The hydraulic approach portrays economic development as a plumbing or engineering problem. The basic idea is that certain tangible things are needed for a country to be successful, the cost of these things can be summed, the money can be procured, and the projects can be completed for the specified cost. In short: money in, projects out. Once the projects are complete, robust economic development will occur.

After decades of direct foreign aid in the spirit of the hydraulic approach, it became obvious to most that money alone would not lead to robust economic development in foreign countries. In the 1980s and 90s New Institutional economics started changing the way economists and policy makers thought about economic development, placing a heavier emphasis on institutions or “the rules of the game”. This research emphasized that if a country’s institutions create bad incentives—often due to a lack of rule of law and property rights—then no amount of investment will generate economic development.

But while some in the foreign development world have recognized the hydraulic approach’s flaws, urban development still largely follows this model. For example, the federal Community Development Block Grant (CDBG) program disperses federal money to local governments. The funds can be used on a variety of projects provided that they further one of the three national objectives of the program: benefitting low and moderate income persons, addressing slums or blight, or meeting an urgent community development need.

The CDBG program is the largest source of federal funds for urban improvement initiatives, which means that if federal funds can lead to robust urban development we would expect to find an effect from this program. Yet as with other development efforts that assumed money would fix things, the results have been underwhelming.

The figure to the left depicts the total CDBG dollars apportioned to nine different cities that were each in the top 15 US cities by total population in 1950.

From 1975 to 2014 each of these cities received at least $1 billion dollars. Five cities received at least $1.5 billion and Detroit received nearly $3 billion. Yet despite this extensive investment in local economic development, all of these cities experienced substantial population loss during the latter 20th century. By 2013, none of these cities were in the top 15 by population.

Now compare those cities to the cities in the second figure to the left, which depicts the total amount of CDBG funds apportioned to the nine cities that took the place of the previous nine cities in the top 15 by total population as of 2013. None of the cities depicted received $1.5 billion and only one—San Antonio—received at least $1 billion.

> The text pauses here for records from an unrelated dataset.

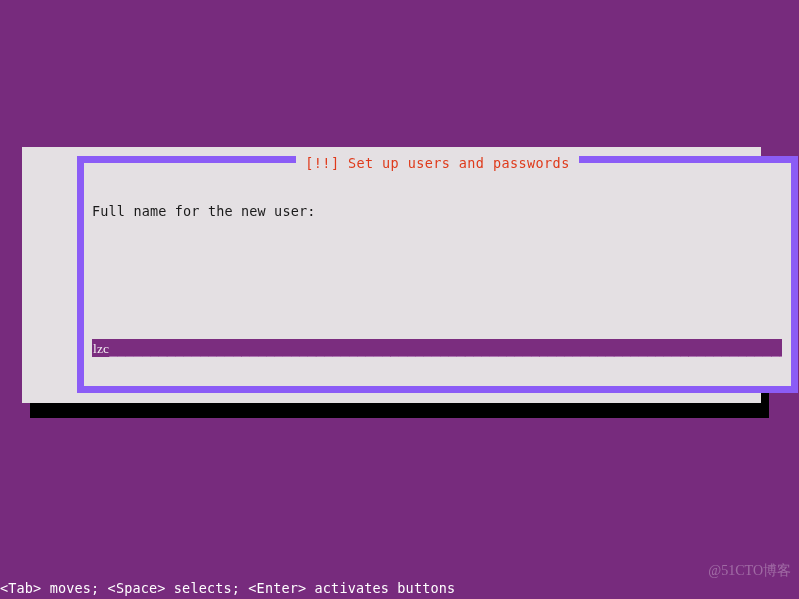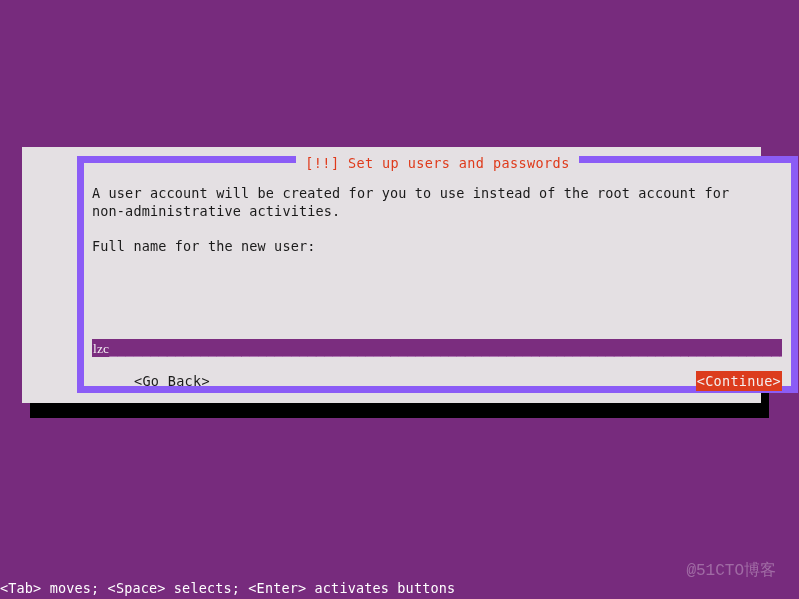--- a/index.html
+++ b/index.html
@@ -201,8 +201,6 @@
       </div>
 
       <div class="dialog-body">
-        <p class="para">A user account will be created for you to use instead of the root account for
-non-administrative activities.</p>
         <div class="field-label">Full name for the new user:</div>
       </div>
 

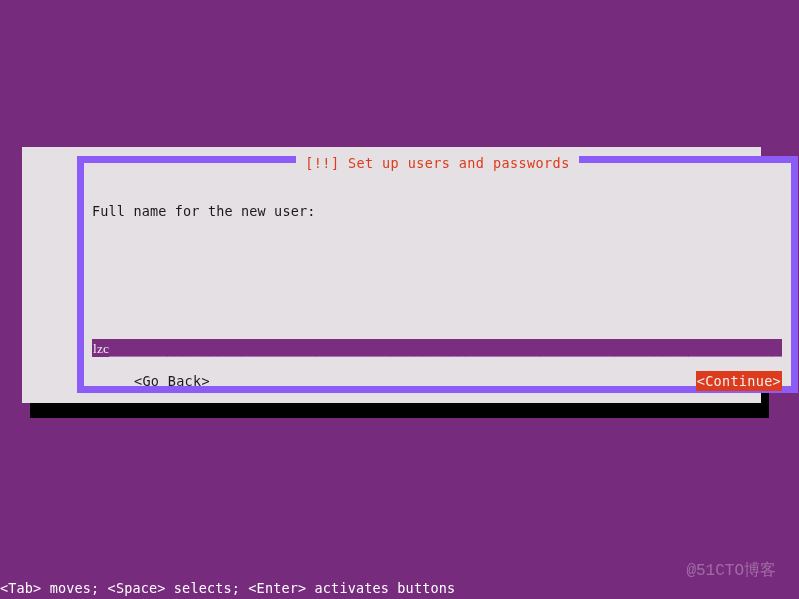--- a/index.html
+++ b/index.html
@@ -208,10 +208,6 @@
         <div class="input-field"><span class="input-value">lzc</span><span class="input-fill">_____________________________________________________________________________________</span></div>
       </div>
 
-      <div class="btn-row">
-        <span class="btn btn-back">&lt;Go Back&gt;</span>
-        <span class="btn btn-continue">&lt;Continue&gt;</span>
-      </div>
 
     </div>
   </div>

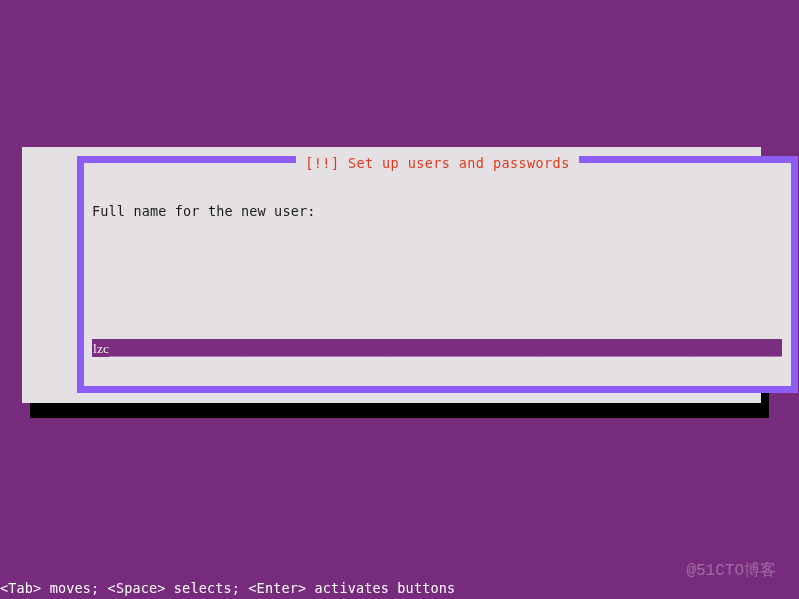--- a/index.html
+++ b/index.html
@@ -176,10 +176,10 @@
   
   .watermark {
     position: absolute;
-    right: 23px;
+    right: 8px;
     bottom: 19px;
-    font-family: Liberation Mono, monospace;
-    font-size: 16px;
+    font-family: Liberation Serif, serif;
+    font-size: 14px;
     line-height: 18px;
     color: rgba(255,255,255,0.30);
     white-space: pre;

So despite the substantial disparity in CDBG funds received by the two group of cities, the latter group prospered while the former group withered. While this is not an all-else-equal analysis and does not prove that the hydraulic approach to urban development doesn’t work, it certainly doesn’t support it.

Conclusion

Money alone will not generate economic development in America’s struggling cities. Local rules, regulations and institutions can support or hinder top-down, hydraulic economic development efforts and ignoring this reality is a big reason why many such efforts fail.

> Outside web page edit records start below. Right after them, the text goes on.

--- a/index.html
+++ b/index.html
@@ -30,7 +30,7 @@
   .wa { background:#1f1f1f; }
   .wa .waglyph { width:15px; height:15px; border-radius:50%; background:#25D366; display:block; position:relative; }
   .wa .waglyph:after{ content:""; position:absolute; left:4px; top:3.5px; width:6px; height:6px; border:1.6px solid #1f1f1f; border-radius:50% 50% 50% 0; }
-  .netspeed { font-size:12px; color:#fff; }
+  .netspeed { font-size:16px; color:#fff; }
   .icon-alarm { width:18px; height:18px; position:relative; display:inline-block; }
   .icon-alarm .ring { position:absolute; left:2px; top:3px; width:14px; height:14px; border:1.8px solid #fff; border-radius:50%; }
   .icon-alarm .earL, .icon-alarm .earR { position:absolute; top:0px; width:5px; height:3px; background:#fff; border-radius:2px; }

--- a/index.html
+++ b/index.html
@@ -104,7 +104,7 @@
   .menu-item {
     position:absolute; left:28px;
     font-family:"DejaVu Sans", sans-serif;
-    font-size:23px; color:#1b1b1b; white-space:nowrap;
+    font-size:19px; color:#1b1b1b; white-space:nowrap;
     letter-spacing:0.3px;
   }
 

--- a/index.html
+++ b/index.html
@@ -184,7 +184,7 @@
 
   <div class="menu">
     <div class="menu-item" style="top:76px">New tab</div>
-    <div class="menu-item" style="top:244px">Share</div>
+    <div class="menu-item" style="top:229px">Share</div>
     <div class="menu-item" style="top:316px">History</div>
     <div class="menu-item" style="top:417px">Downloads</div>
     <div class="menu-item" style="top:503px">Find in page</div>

Detroit is a prime example. Many point to the decline of the American automobile industry as a significant factor in its decades-long decline. And while that was certainly part of it, Detroit also had a corrupt government that routinely doled out favors to well-connected businesses and obstructed the projects of others. This type of political and business climate is also a reason for the city’s decline and the billions of dollars of federal money didn’t address this problem.

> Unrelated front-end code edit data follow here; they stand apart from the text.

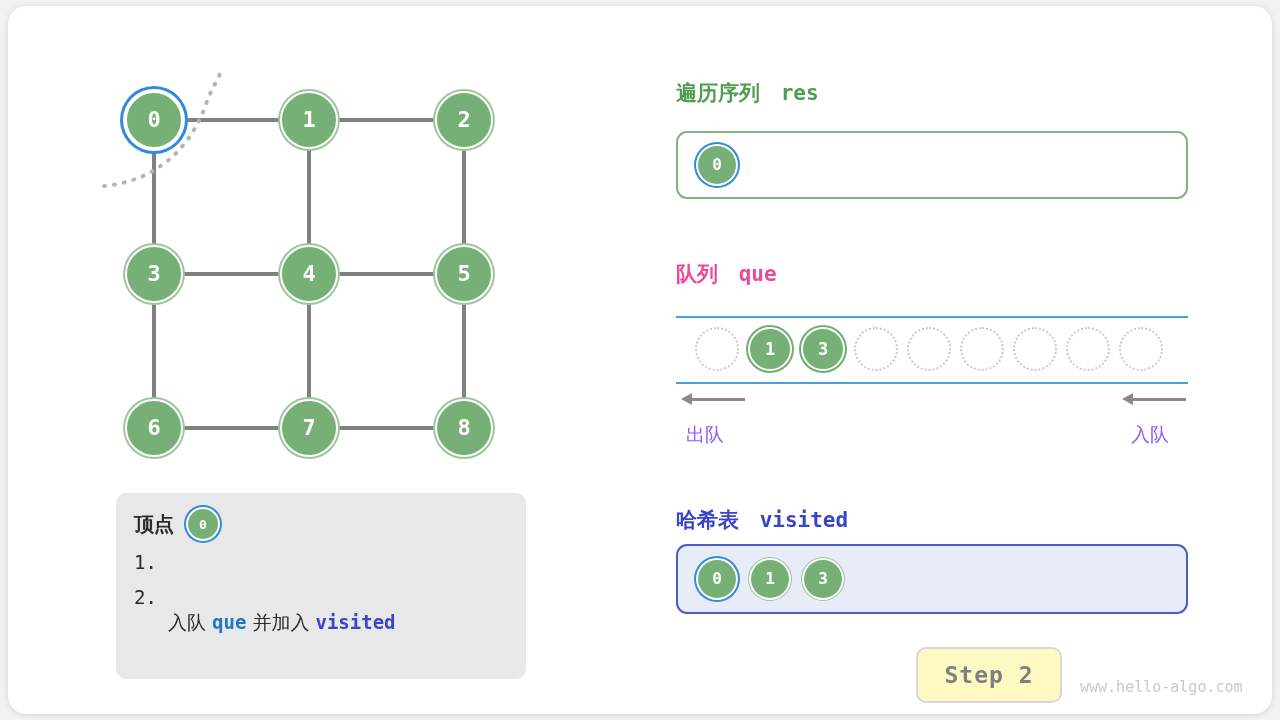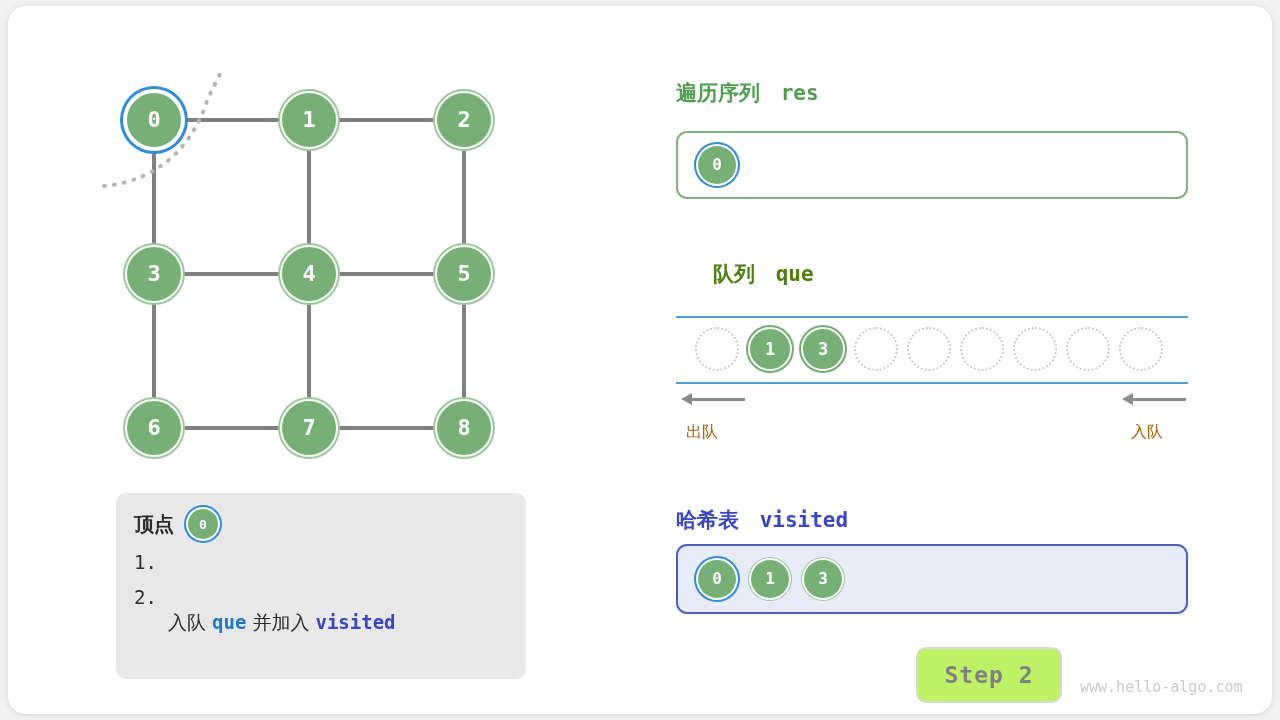--- a/index.html
+++ b/index.html
@@ -67,7 +67,7 @@
     white-space: nowrap;
   }
   .t-green { color: #4f9d4f; }
-  .t-blue  { color: #4d7c0f; margin-left: 37px; }
+  .t-blue  { color: #ec4899; }
   .t-indigo{ color: #3a45c6; }
 
   

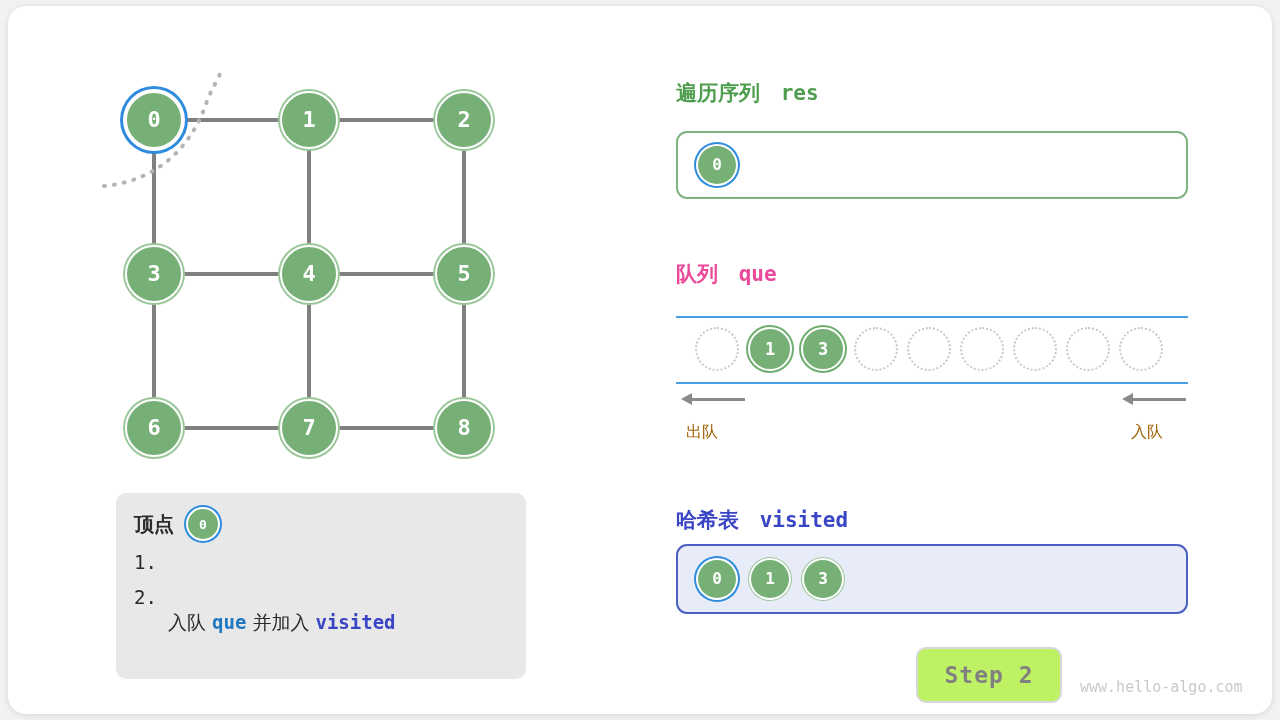--- a/index.html
+++ b/index.html
@@ -130,8 +130,8 @@
   }
   .qlabel {
     position: absolute;
-    color: #a16207;
-    font-size: 16px;
+    color: #8b5cf6;
+    font-size: 19px;
     font-family: "DejaVu Sans", "Liberation Sans", sans-serif;
     white-space: nowrap;
   }

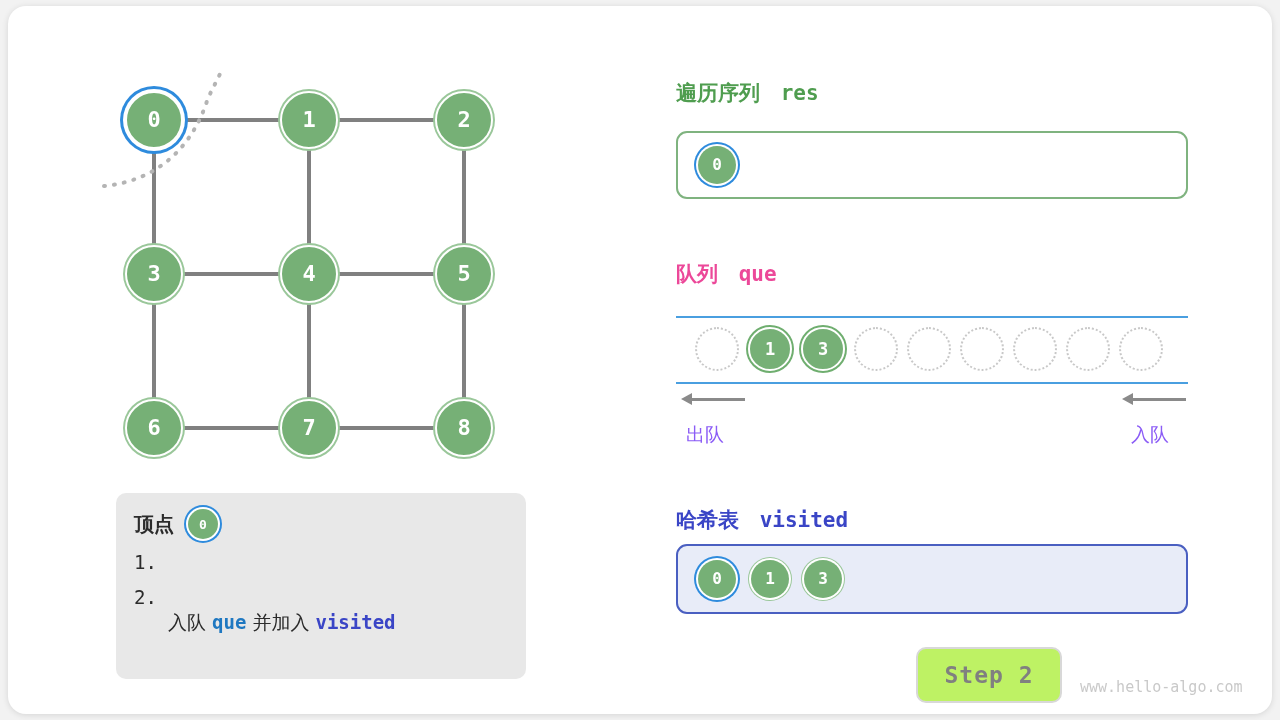--- a/index.html
+++ b/index.html
@@ -205,7 +205,7 @@
     left: 908px; top: 641px;
     width: 146px; height: 56px;
     box-sizing: border-box;
-    background: #bef264;
+    background: #fef9c3;
     border: 2px solid #d8d8d8;
     border-radius: 10px;
     display: flex; align-items: center; justify-content: center;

In light of the lack of supporting evidence for the most common top-down efforts, recommendations such as simplifying taxes and regulations and keeping spending under control become less mundane: adhering to them is the exception, not the norm.

Low taxes that don’t discourage production, simple and transparent regulations that apply to all firms without burdening them with excessive costs and the efficient provision of core government services creates an environment suitable for economic growth. Creating such an environment is the best thing local officials can do for their cities.